Research—on–farm and at land-grant universities—could help solve some of the most pressing production-related issues that keep existing organic farmers from expanding and optimizing production, and pose a barrier for conventional farmers looking to convert their acreage to organic production. For this, the GRO Organic check-off proposal now before USDA could play a key role in funding research vital to addressing those issues.
Technical research findings could include new tools for weed control, more sophisticated crop nutrient and pest management, livestock health management, and seed breeding initiatives, for example. Research specifically focusing on organic agricultural practice is currently inadequate, thus resulting in significant barriers to new entry into organic production.
Moreover, extension efforts to communicate findings of organic-based research studies must be farmer friendly, easily disseminated, and regionally appropriate. Currently, land-grant universities are not using their extension services in a way that provides organic farmers with adequate support as they transition and convert to organic production. In addition, dedicated organic specialists at the Natural Resources Conservation Service can ensure that research findings, case studies, and tools for transitional producers are made available to farmers who need this information when making the decision to transition their farms to organic.
Currently, U.S. consumer demand for organic foods exceeds domestic supply. As a result, manufacturers and retailers are increasingly looking overseas to find organic ingredients.
Meanwhile, U.S. conventional farmers do not have any support for the three-year transition period required for achieving organic certification. Check-off dollars, however, could help to provide information and technical assistance to help minimize their risk of transitioning. These funds could incentivize and help train conventional farmers to become organic farmers and support existing organic farmers in transitioning additional acres.

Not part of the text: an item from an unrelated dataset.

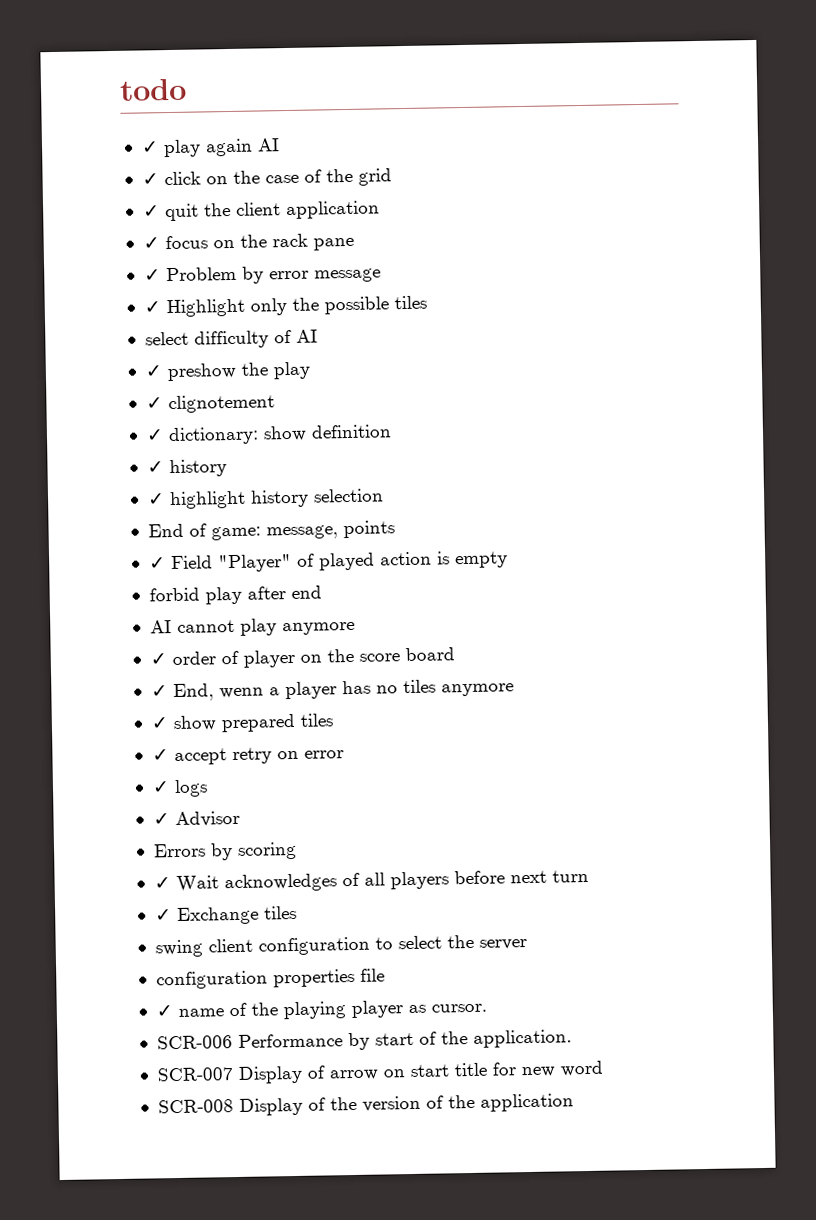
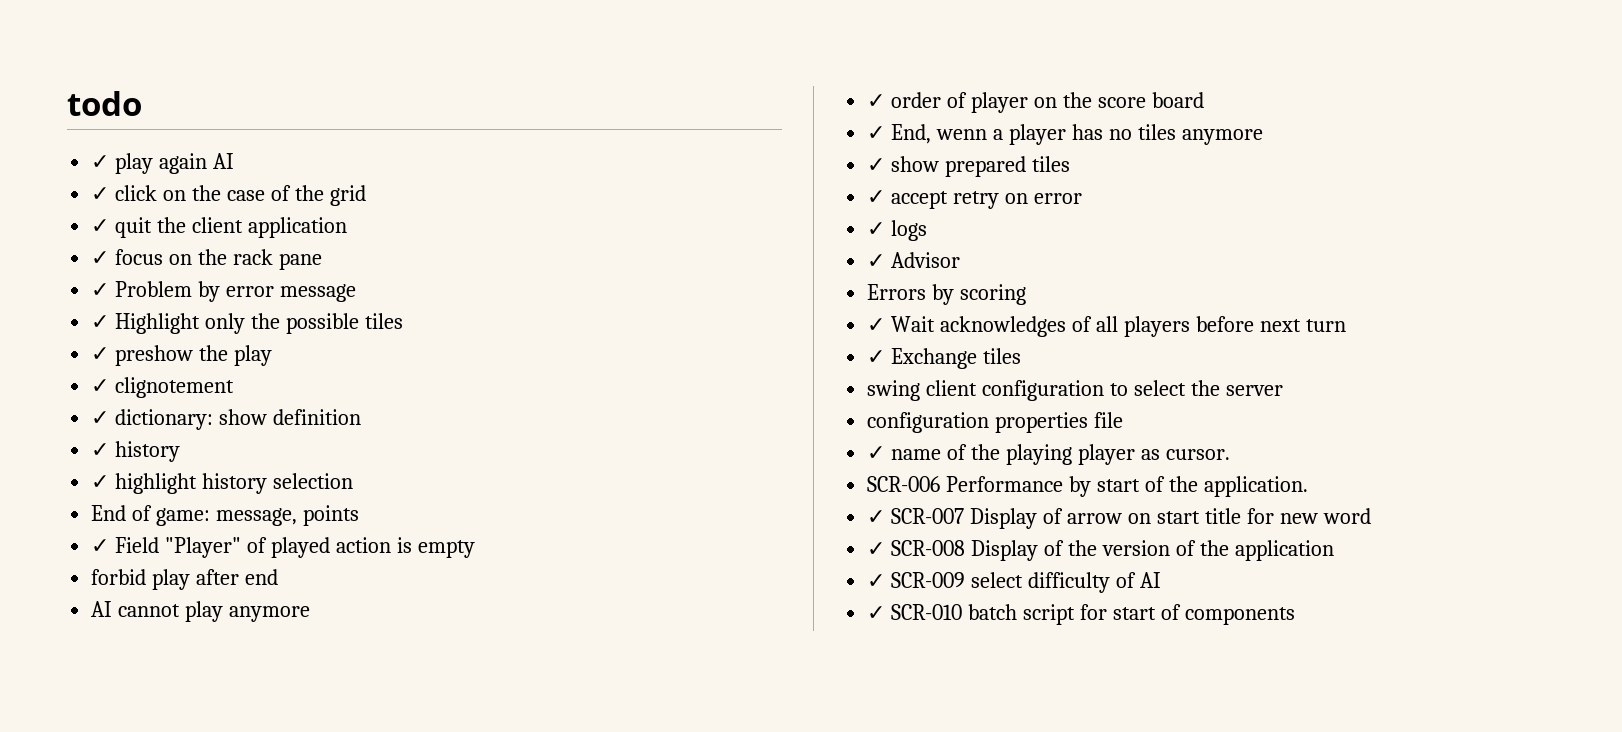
[144,329,318,349] // select difficulty of AI -> (403, 321) none
(572, 1038) none -> [867,510,886,524] ✓
(603, 1068) none -> [867,542,886,556] ✓
(574, 1102) none -> [867,572,1161,593] [867,604,1295,625] // ✓ SCR-009 select difficulty of AI // ✓ SCR-010 batch script for start of components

In fact, under the proposed GRO Organic check-off, organic research, information, and promotion programs would each receive at least 25% of the estimated annual $30-million pool—an expected $7.5 million every year— and be eligible for an additional $7.5 million from discretionary funds to be allocated based on the needs of the sector.
One of the explicit objectives of the proposed organic check-off is to grow domestic production, with dedicated funds allocated to help bring new farmers into organic production through information and technical assistance.
USDA is currently reviewing the sector’s formal application for the GRO Organic check-off program, and a proposal for public comment is expected this summer.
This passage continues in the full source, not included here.